Recipes, Sides

Kale Chips – Basic

Day 6 – Okay, this is my simple version of kale chips.  I make them in batches of two bunches or more, these days, because we go through them so fast. I’ll give the recipe for one bunch, though, and you can increase as you please.

Kale Chips

 

Ingredients:
1 bunch of Curly Kale (so far, I find it works the best)
1 Tblsp Olive Oil
1/4 Tblsp GroundSea Salt
Lashings of Nutritional Yeast

 

 

 

 

 

Rip the leaves from the kale by holding the stem, running your hand along the leaves to pull them off. It is great for working out stress, too!

Place in a bowl and break the leaves into large, bite-sized pieces.

Pour over the olive oil, massage into the kale leaves until soft.

Add the salt and tons of nutritional yeast. I have never measured the amount I use, I just pour on a lot. The nutritional yeast gets gooey, so massage into the leaves so they get nice and coated.

Place the kale onto the dehydrator sheets. Dehydrate at 105 degrees Farenheit (40  Celsius) for 4-6 hours or overnight.

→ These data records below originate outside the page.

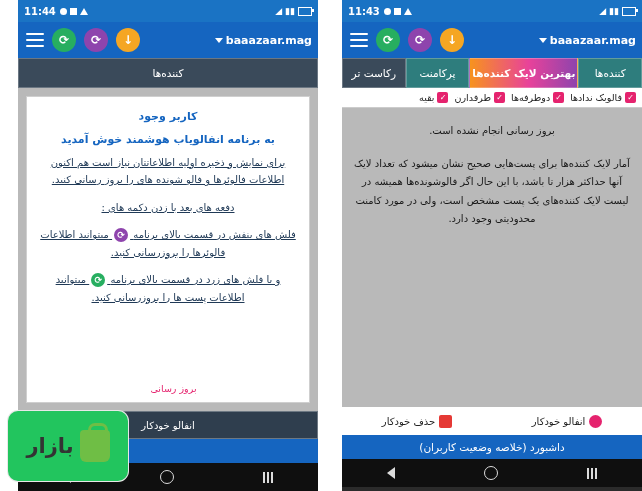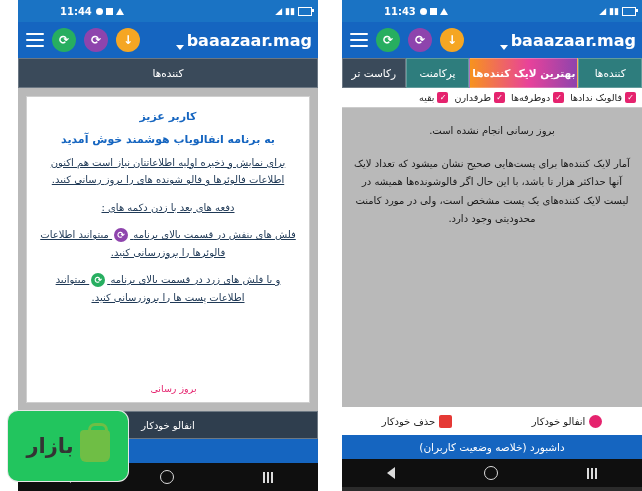"11:44" .sb-time { margin-left: 36px -> none }
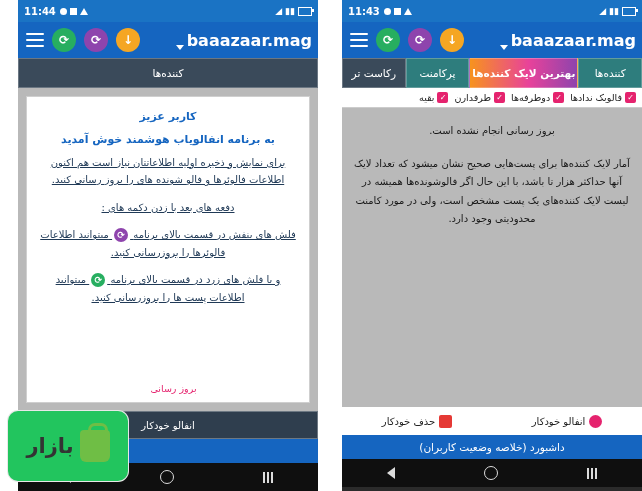"baaazaar.mag" .appbar .brand { align-items: flex-end -> center; font-size: 16px -> 11px }
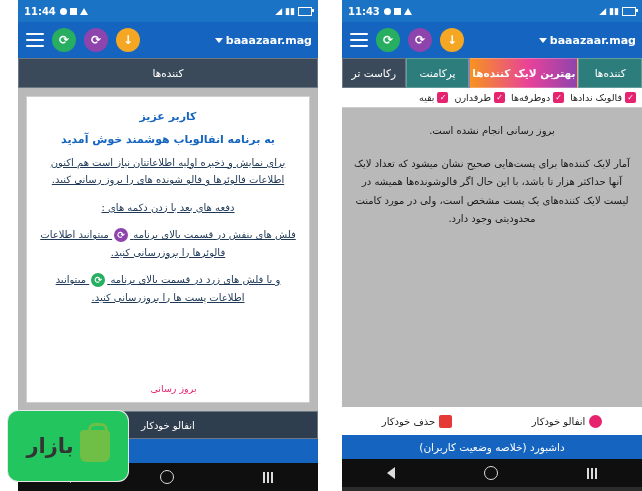"کاربر عزیز" p.blue-bold { text: عزیز -> وجود }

If you don’t have a dehydrator, you can probably use your oven. My friend cooks her kale chips for 20 minutes at 300 degrees Farenheit (148 Celsius). Or, you can try and keep the nutrients by cooking on your lowest oven heat and continually opening the door to cool it down. It will still be quicker than in the dehydrator, so keep checking.